[Revision comparison data]
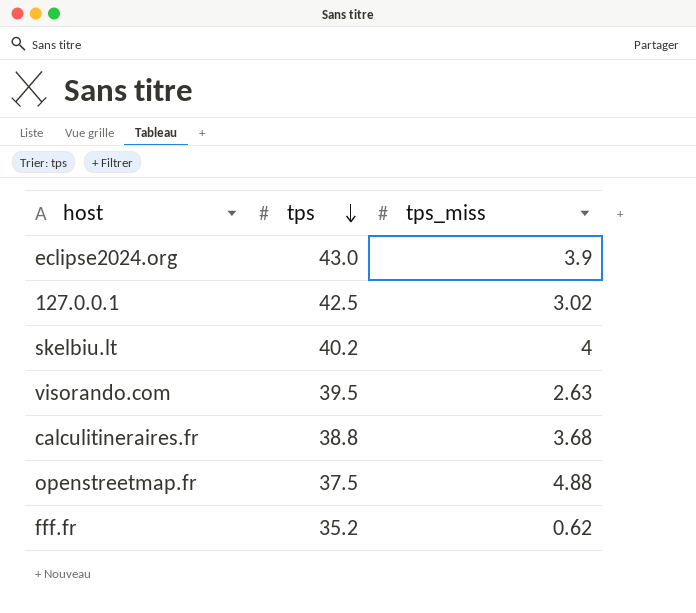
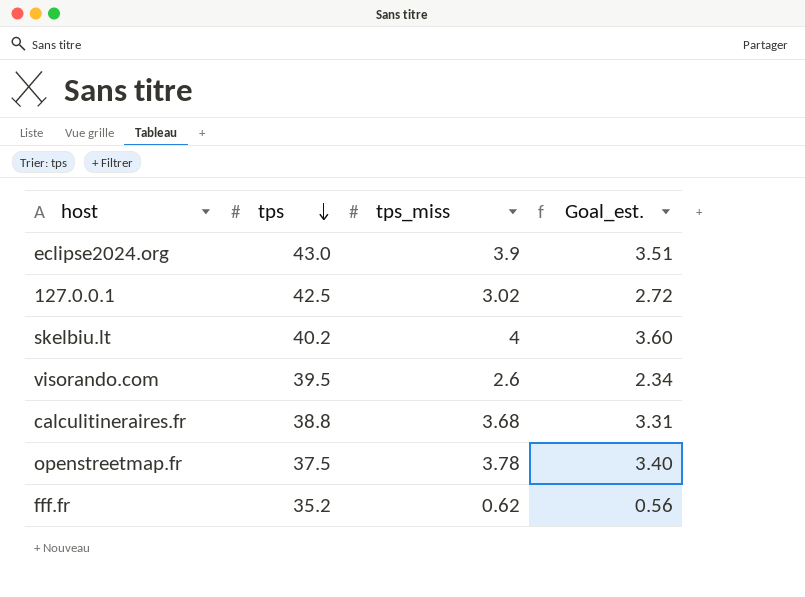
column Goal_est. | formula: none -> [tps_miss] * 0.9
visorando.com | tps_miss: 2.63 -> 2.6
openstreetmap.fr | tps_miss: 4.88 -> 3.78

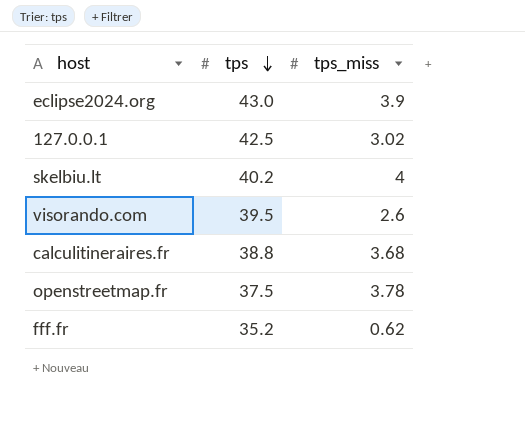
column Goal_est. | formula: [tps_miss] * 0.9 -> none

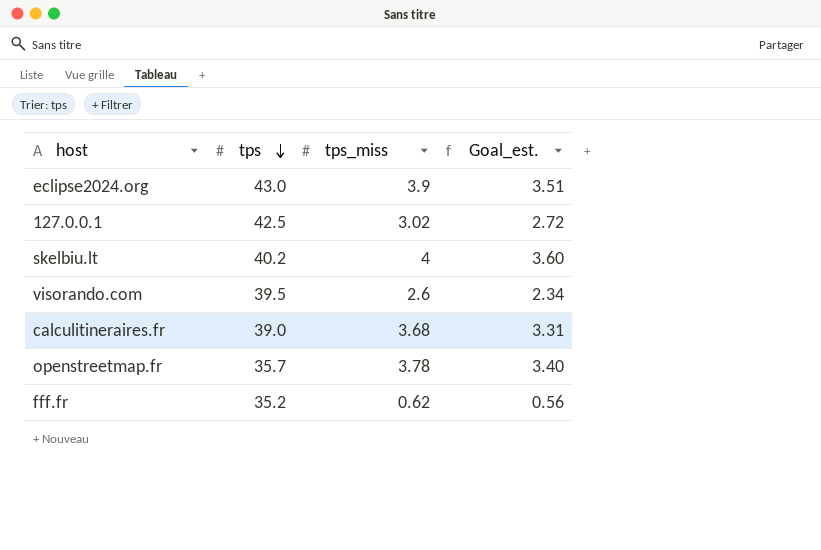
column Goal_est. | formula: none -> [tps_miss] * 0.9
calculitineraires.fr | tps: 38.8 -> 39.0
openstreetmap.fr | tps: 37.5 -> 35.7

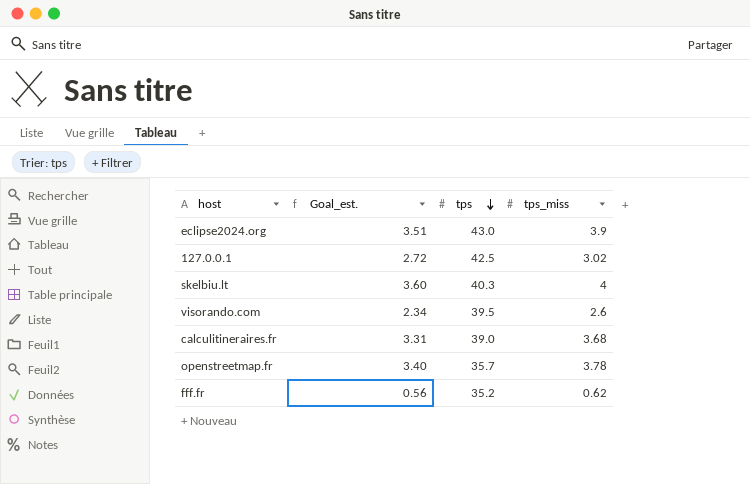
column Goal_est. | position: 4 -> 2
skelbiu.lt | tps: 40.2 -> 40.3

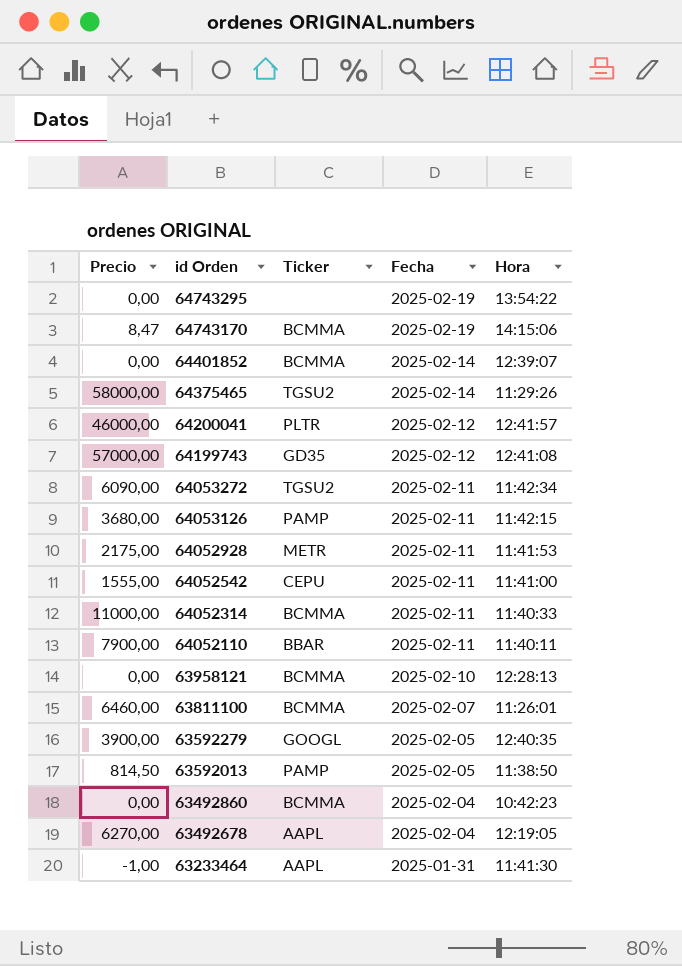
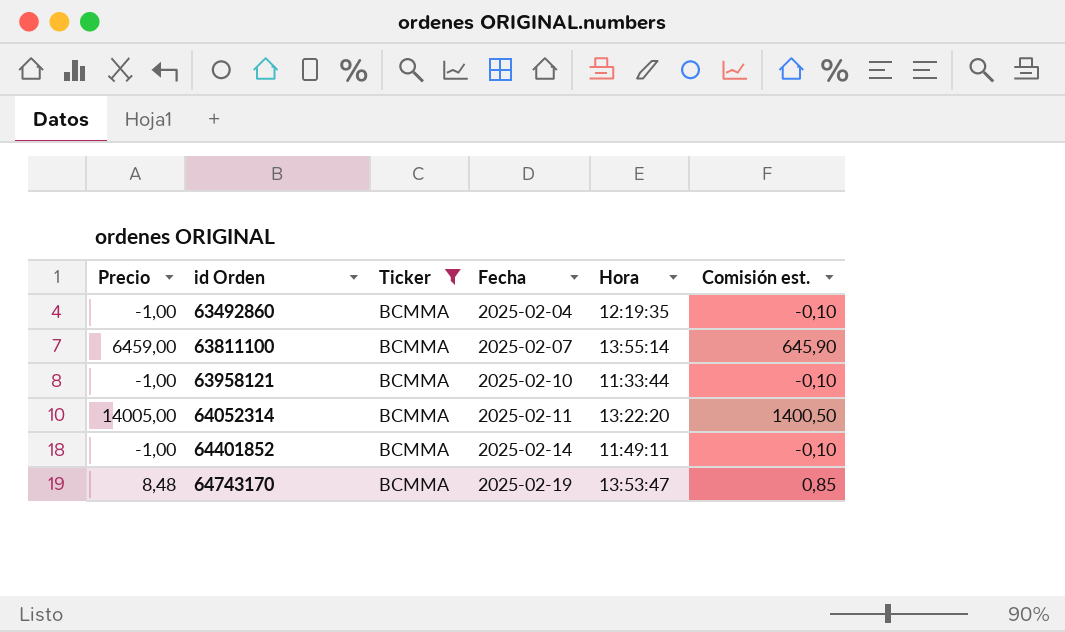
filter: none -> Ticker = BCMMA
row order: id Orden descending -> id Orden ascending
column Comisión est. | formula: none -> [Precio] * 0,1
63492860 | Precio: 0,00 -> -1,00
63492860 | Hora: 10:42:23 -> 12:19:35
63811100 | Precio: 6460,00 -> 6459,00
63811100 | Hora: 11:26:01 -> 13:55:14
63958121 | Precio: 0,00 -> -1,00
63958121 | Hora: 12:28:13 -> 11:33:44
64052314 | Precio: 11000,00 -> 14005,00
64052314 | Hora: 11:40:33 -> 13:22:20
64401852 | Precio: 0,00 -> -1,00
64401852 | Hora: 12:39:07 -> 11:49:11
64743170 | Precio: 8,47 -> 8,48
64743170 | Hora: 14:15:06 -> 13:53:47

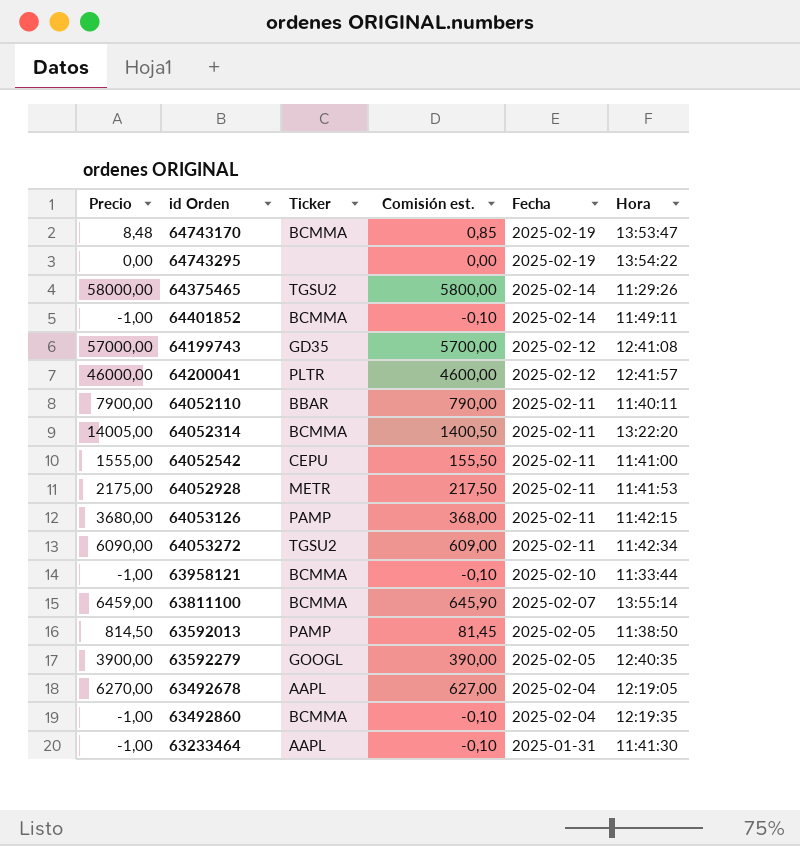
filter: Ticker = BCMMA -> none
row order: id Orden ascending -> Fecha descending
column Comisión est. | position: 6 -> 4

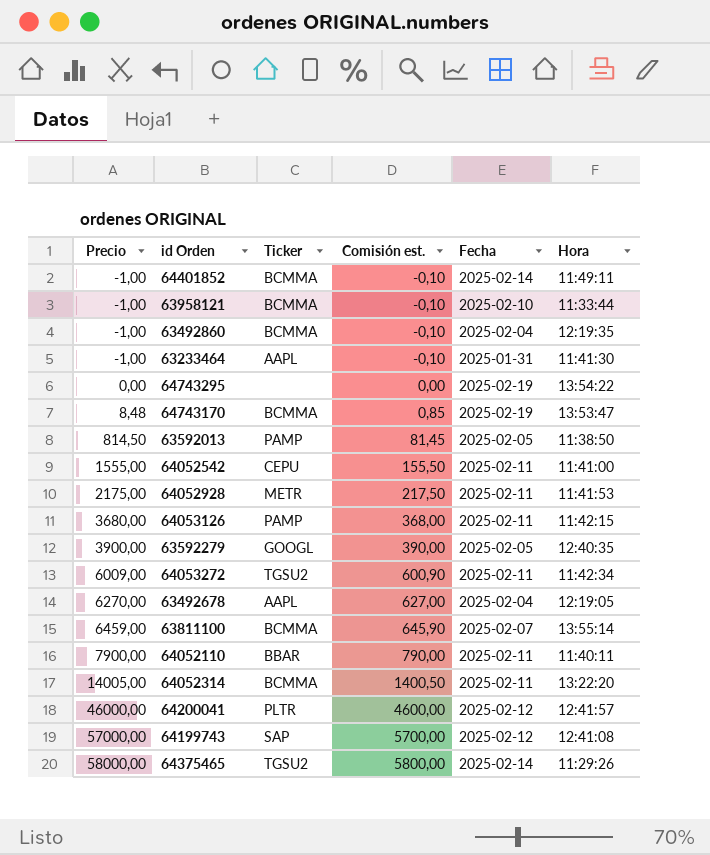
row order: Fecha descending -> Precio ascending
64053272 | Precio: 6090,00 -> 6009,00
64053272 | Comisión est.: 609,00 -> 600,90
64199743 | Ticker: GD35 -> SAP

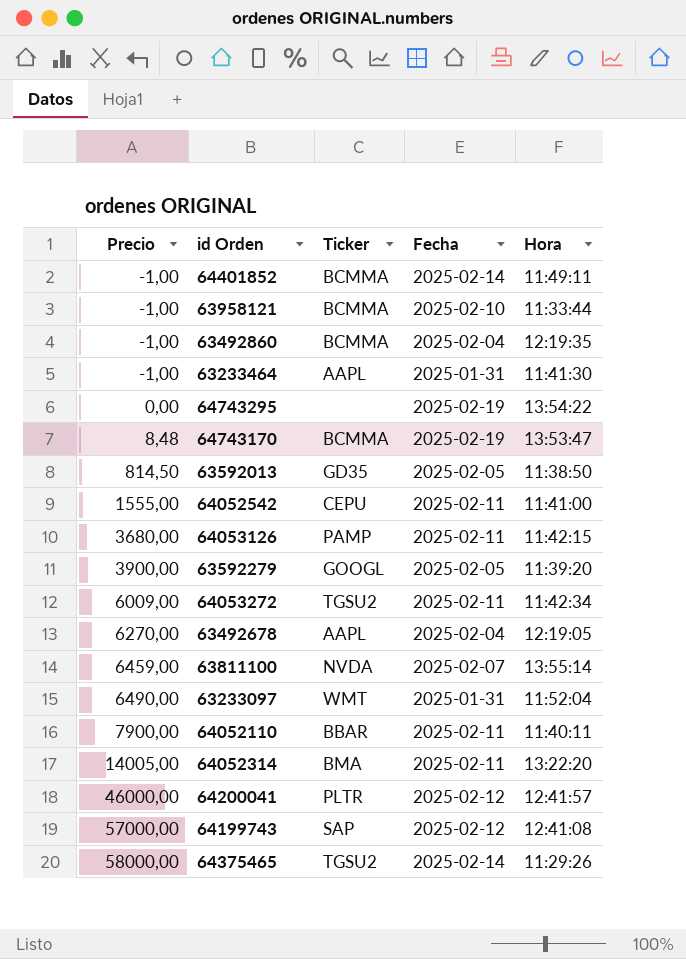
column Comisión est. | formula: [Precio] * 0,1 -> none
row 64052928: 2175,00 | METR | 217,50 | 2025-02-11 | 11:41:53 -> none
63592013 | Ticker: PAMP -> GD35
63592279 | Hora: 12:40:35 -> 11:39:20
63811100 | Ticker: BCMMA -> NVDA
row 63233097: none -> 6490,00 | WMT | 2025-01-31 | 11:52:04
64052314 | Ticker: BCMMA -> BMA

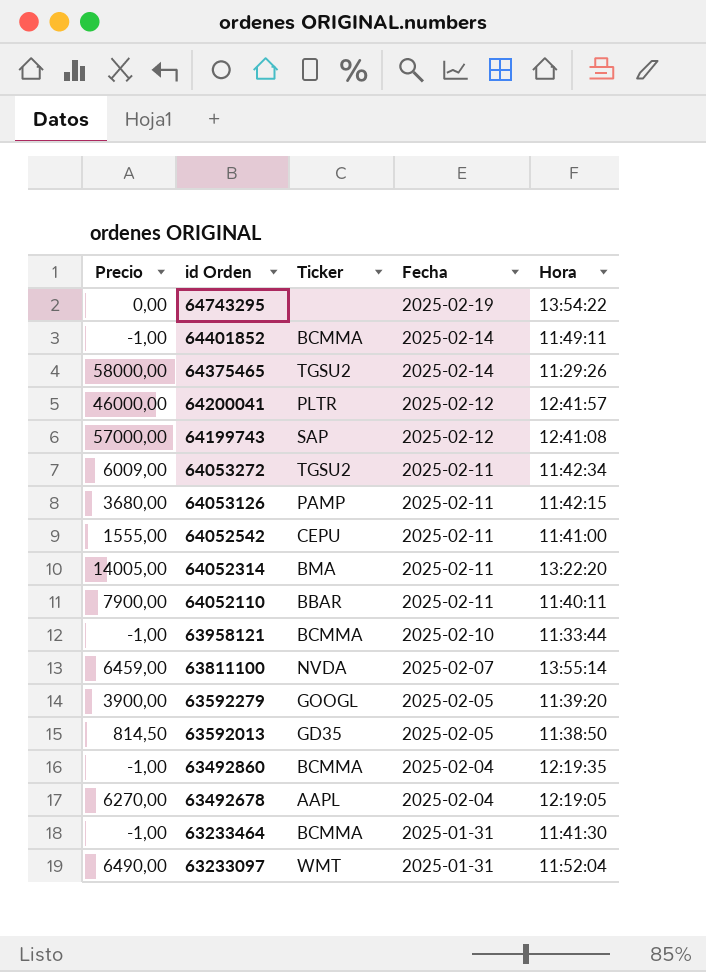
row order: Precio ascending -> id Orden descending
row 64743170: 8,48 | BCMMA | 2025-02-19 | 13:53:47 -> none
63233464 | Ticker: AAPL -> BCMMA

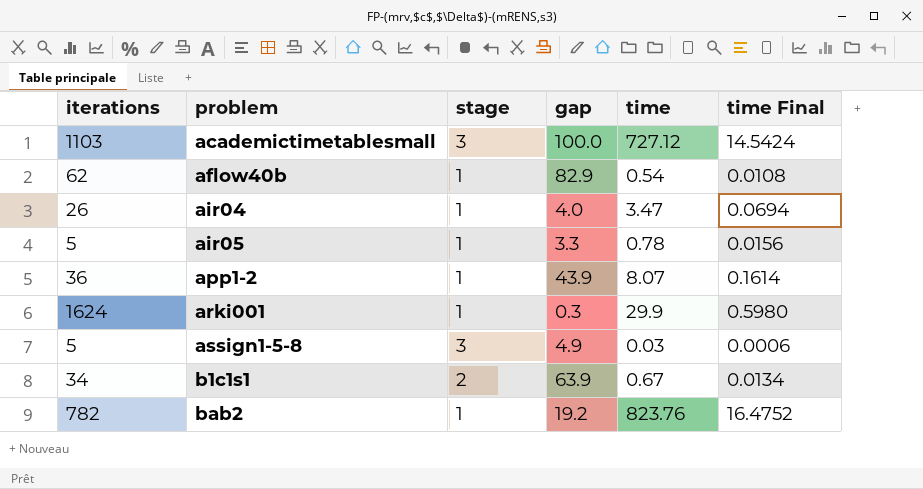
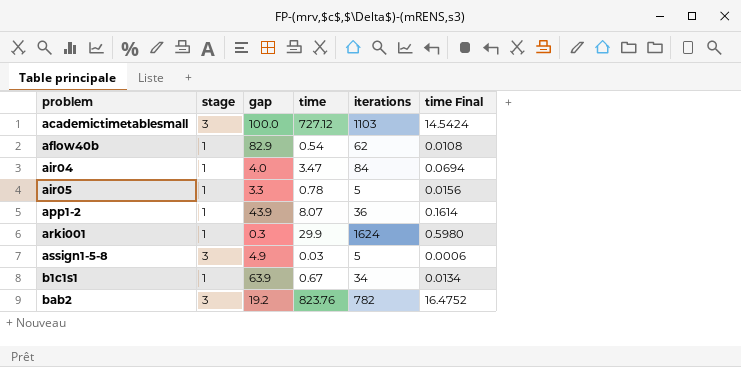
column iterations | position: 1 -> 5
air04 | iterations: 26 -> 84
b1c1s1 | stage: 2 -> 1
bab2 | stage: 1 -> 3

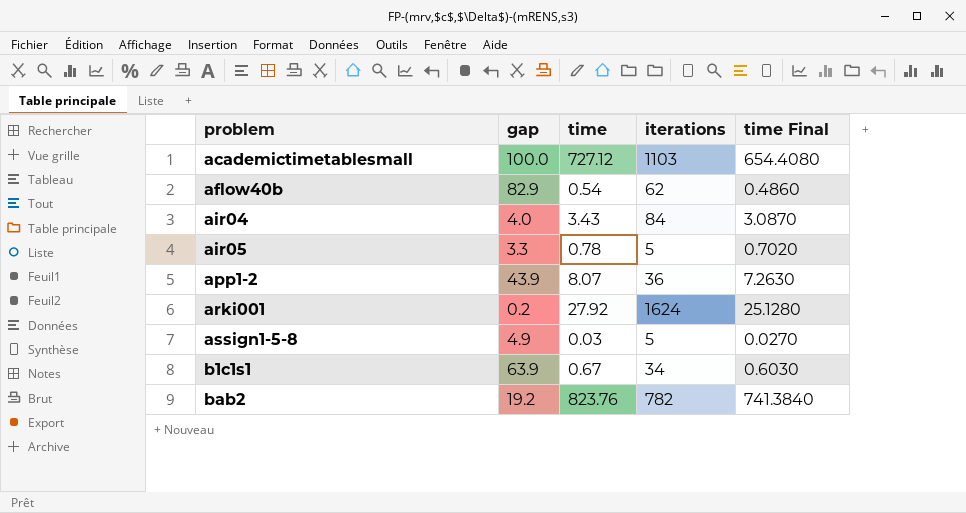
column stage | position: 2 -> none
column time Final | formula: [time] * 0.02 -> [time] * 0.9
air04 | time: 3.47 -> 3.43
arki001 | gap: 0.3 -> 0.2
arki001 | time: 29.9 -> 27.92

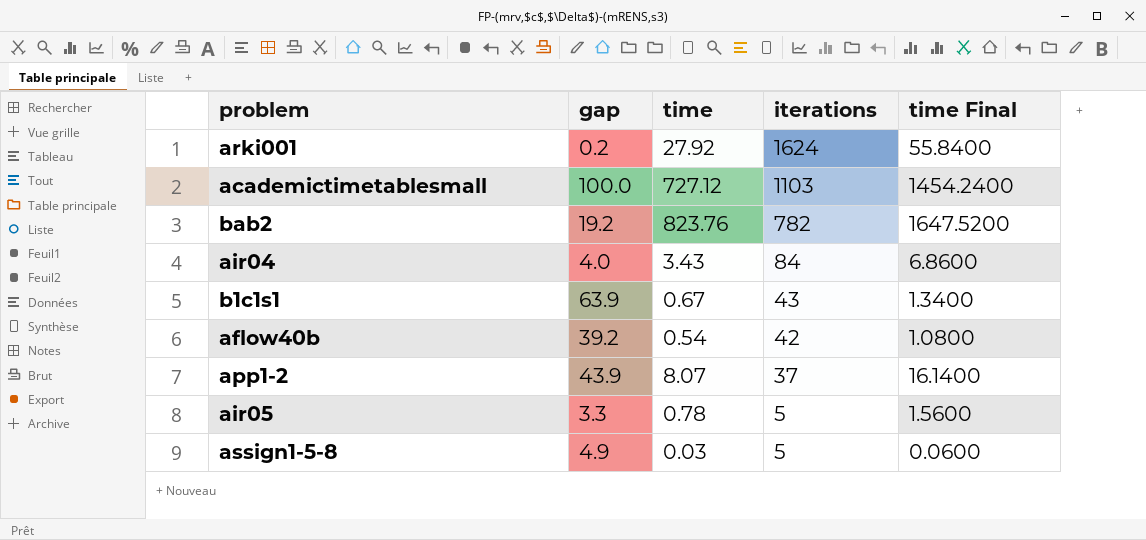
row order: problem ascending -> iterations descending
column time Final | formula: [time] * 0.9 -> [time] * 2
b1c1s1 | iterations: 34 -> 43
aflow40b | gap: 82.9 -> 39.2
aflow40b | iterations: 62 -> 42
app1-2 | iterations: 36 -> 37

● **Required work**
Start at the line containing "row order: problem" and transcribe through the end of the entries. Please keep both ends and add nothing.

● **Written response**
row order: problem ascending -> iterations descending
column time Final | formula: [time] * 0.9 -> [time] * 2
b1c1s1 | iterations: 34 -> 43
aflow40b | gap: 82.9 -> 39.2
aflow40b | iterations: 62 -> 42
app1-2 | iterations: 36 -> 37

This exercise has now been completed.